We arrive at a gross income of $2,744,000 by multiplying the 784,000 square feet of gross building area of the subject by $3.50 per square foot. From the evidence presented, we deduct a vacancy and collection factor of 5%, or $137,200, and we also deduct an expense factor of 3%, or $82,320, to arrive at a net operating income of $2,524,480. Both appraisers used the direct capitalization approach by determining the capitalization rate using the band of investment technique. The band of investment technique has two components, a mortgage component and an equity component. See The Appraisal Institute, The Appraisal of Real Estate (10th Ed. 1992), p. 470. After reviewing the process through which Marsele and Lemp derived their capitalization rate, we consider a capitalization rate of 14% to be the most credible. We agree with Lemp that a tax component should not be added to the capitalization rate since the data upon which the appraisers based the capitalization rate was triple net comparables where the tenant, not the owner, paid the taxes on the property. Using the net operating income of $2,524,480 divided by a capitalization rate of 14%, we arrive at a fair market value of $18,032,000.
We now turn to the market sales approach used by both Marsele and Lemp to arrive at fair market value. Lemp arrived at a sale price per square foot of $17.46 based upon his analysis of three comparable sales. Sale one, in Westfield, Massachusetts, was purchased on April 2, 1996 by an investor for $13.65 per square foot of gross building area. Sale one had CT Page 8049 a gross building area of 527,521 square feet and was leased to Caldor Corporation for warehouse purposes. A substantial addition of 121,705 square feet was added to the building in 1996. Sale two was a warehouse distribution facility consisting of 298,555 square feet of gross building area in Manchester, Connecticut, sold by Grossman's Inc. to Manchester Acquisitions Corp. This sale occurredon March 27, 1995, for $30.15 per square foot of gross building area. Lemp's third comparable was a sale in Windsor, Connecticut from Allied Grocers Cooperative, inc. to Windsor Circle, LLC on November 8, 1994, for $14.96 per square feet of gross building area. This property contained 52.53 acres and had a gross building area of 367,675 square feet.
Marsele arrived at a sale price per square foot of $29.00 based upon his analysis of five comparable sales. of the five comparables used by Marsele, four had an adjusted value per square foot of gross building area of $30.17, $30.93, $33.01, and $31.23. The remaining comparable had a adjusted value of $17.26 per square foot of gross building area. Three of Marsele's comparables were sales occurring in 1998, whereas the remaining two took place in 1997. The largest of Marsele's comparables was 74 Griffin Road in South Windsor. This property was constructed in 1986 and contained 332,470 square feet of building area. It sold on June 16, 1998 for $25.57 per square feet of gross building area.

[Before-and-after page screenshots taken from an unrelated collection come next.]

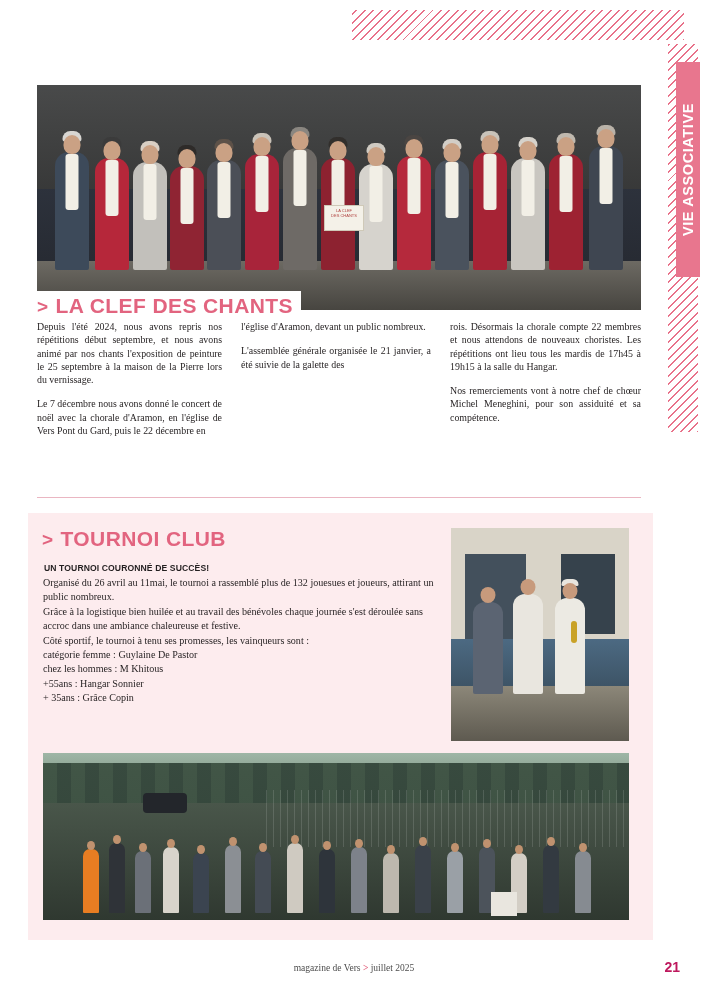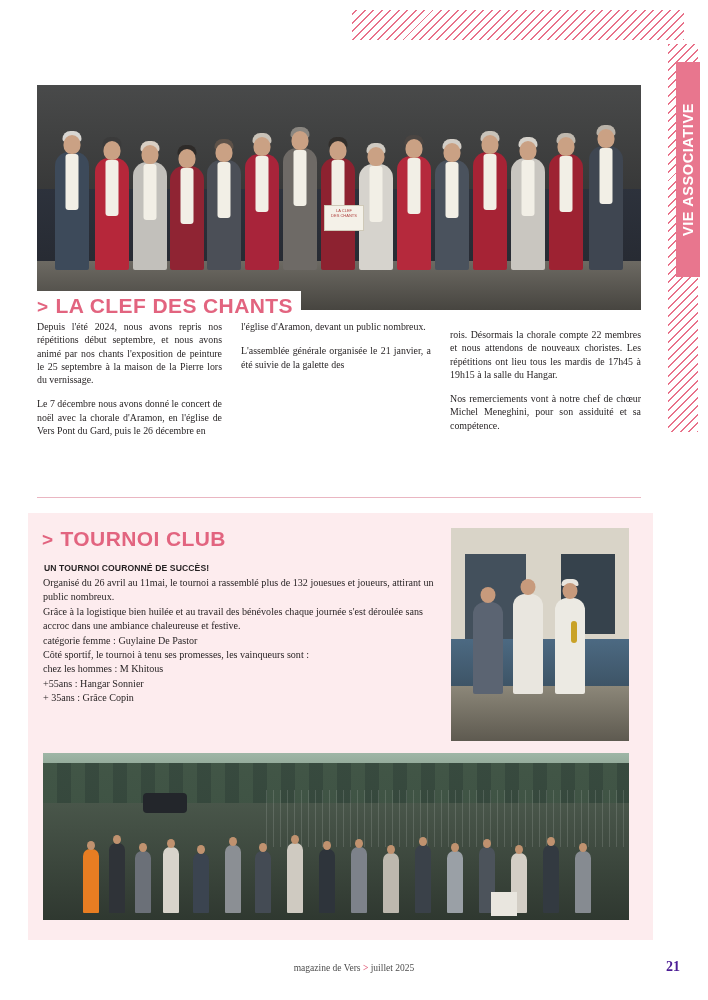--- a/index.html
+++ b/index.html
@@ -155,7 +155,7 @@
   .col p { margin: 0 0 11px 0; }
   .col1 { top: 320px; left: 37px;  width: 185px; }
   .col2 { top: 320px; left: 241px; width: 190px; }
-  .col3 { top: 320px; left: 450px; width: 191px; margin-top: 8px; }
+  .col3 { top: 320px; left: 450px; width: 191px; }
 
   .divider {
     position: absolute;

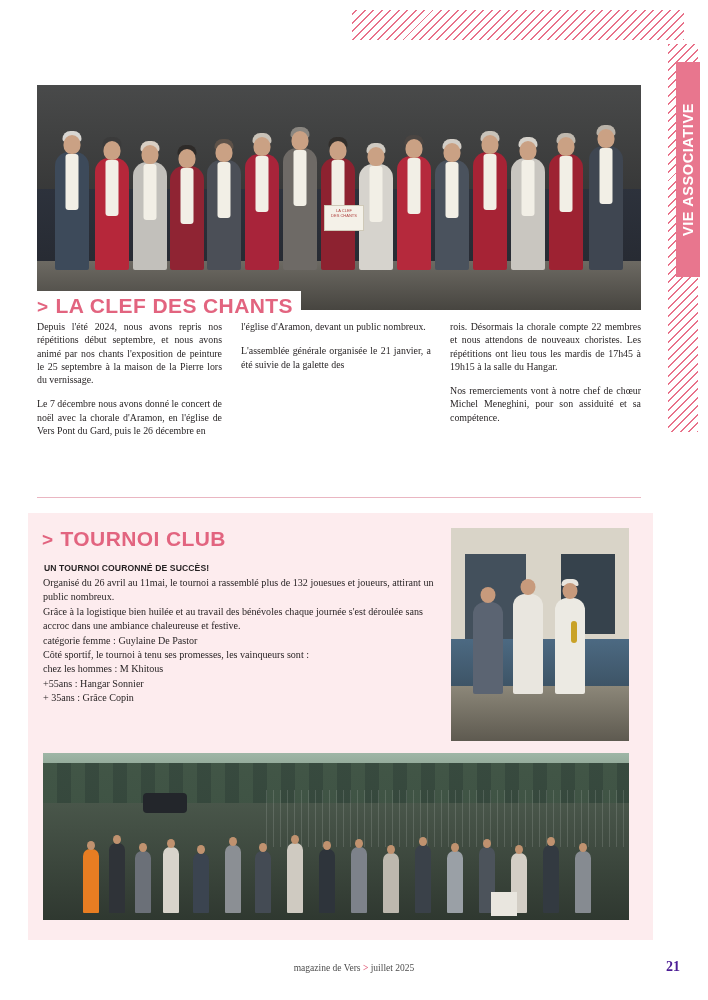--- a/index.html
+++ b/index.html
@@ -351,7 +351,7 @@
 
   <div class="col col1">
     <p>Depuis l'été 2024, nous avons repris nos répétitions début septembre, et nous avons animé par nos chants l'exposition de peinture le 25 septembre à la maison de la Pierre lors du vernissage.</p>
-    <p>Le 7 décembre nous avons donné le concert de noël avec la chorale d'Aramon, en l'église de Vers Pont du Gard, puis le 26 décembre en</p>
+    <p>Le 7 décembre nous avons donné le concert de noël avec la chorale d'Aramon, en l'église de Vers Pont du Gard, puis le 22 décembre en</p>
   </div>
   <div class="col col2">
     <p>l'église d'Aramon, devant un public nombreux.</p>

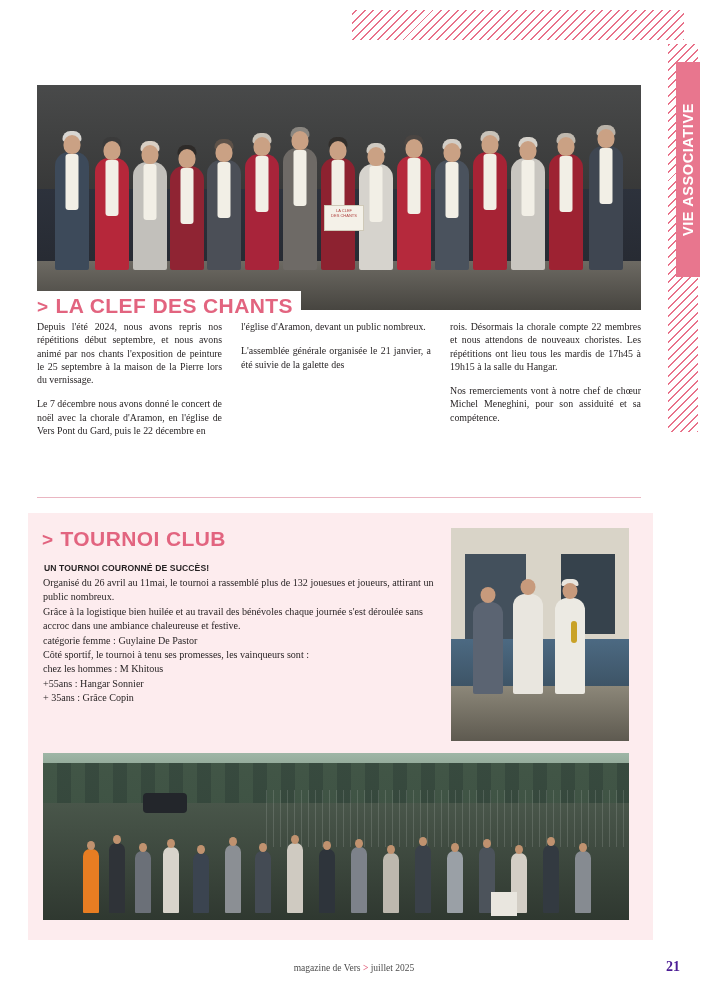--- a/index.html
+++ b/index.html
@@ -375,8 +375,8 @@
   <div class="tennis-body">
     <p>Organisé du 26 avril au 11mai, le tournoi a rassemblé plus de 132 jouesues et joueurs, attirant un public nombreux.</p>
     <p>Grâce à la logistique bien huilée et au travail des bénévoles chaque journée s'est déroulée sans accroc dans une ambiance chaleureuse et festive.</p>
+    <p>Côté sportif, le tournoi à tenu ses promesses, les vainqueurs sont :</p>
     <p>catégorie femme : Guylaine De Pastor</p>
-    <p>Côté sportif, le tournoi à tenu ses promesses, les vainqueurs sont :</p>
     <p>chez les hommes : M Khitous</p>
     <p>+55ans : Hangar Sonnier</p>
     <p>+ 35ans : Grâce Copin</p>

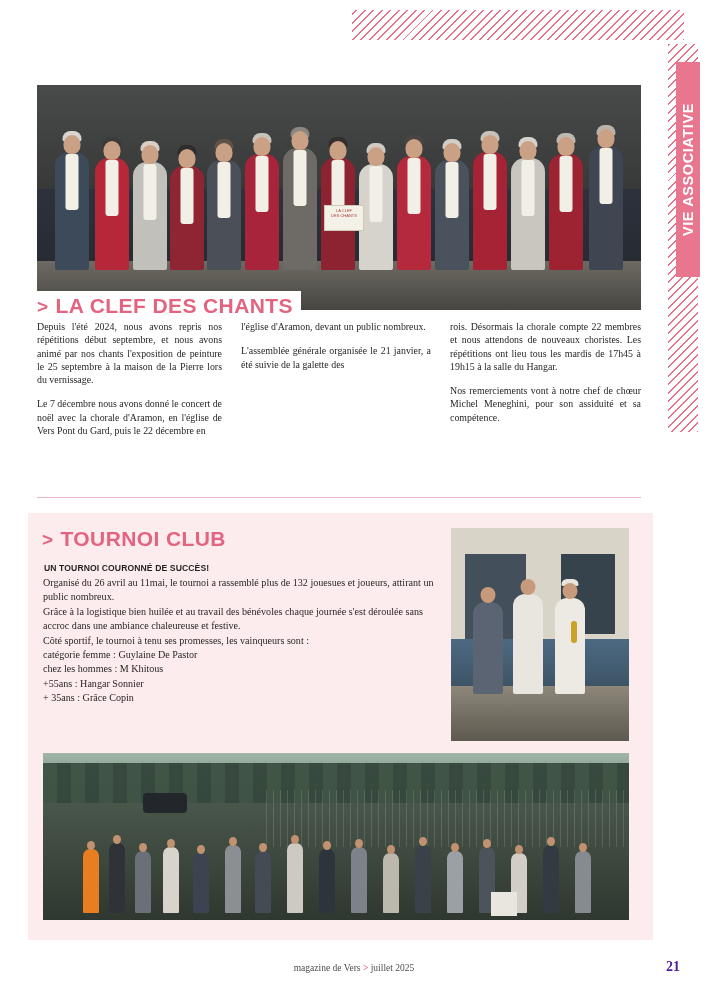--- a/index.html
+++ b/index.html
@@ -241,10 +241,10 @@
   .pageno {
     position: absolute;
     top: 959px; right: 28px;
-    font-family: Liberation Serif, serif;
+    font-family: Liberation Sans, sans-serif;
     font-weight: bold;
     font-size: 14px;
-    color: #4c1d95;
+    color: #be185d;
   }
 </style>
 </head>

We view Lemp's comparables to be too low and Marsele's comparables to be too high to be credible comparable sales. Given the disparity between the two appraisers, we give no weight to the use of the sales approach. We find that the income approach is more credible to use than the market approach to determine the subject's fair market value as of October 1, 1996. Accordingly, we find that the fair market value of the subject property as of October 1, 1996 was $18,032,00.
Judgment may enter in favor of the plaintiff without costs to either party. The assessor shall reduce the value of the property in accordance with this opinion beginning on the October 1, 1996 grand list until the next revaluation of the town.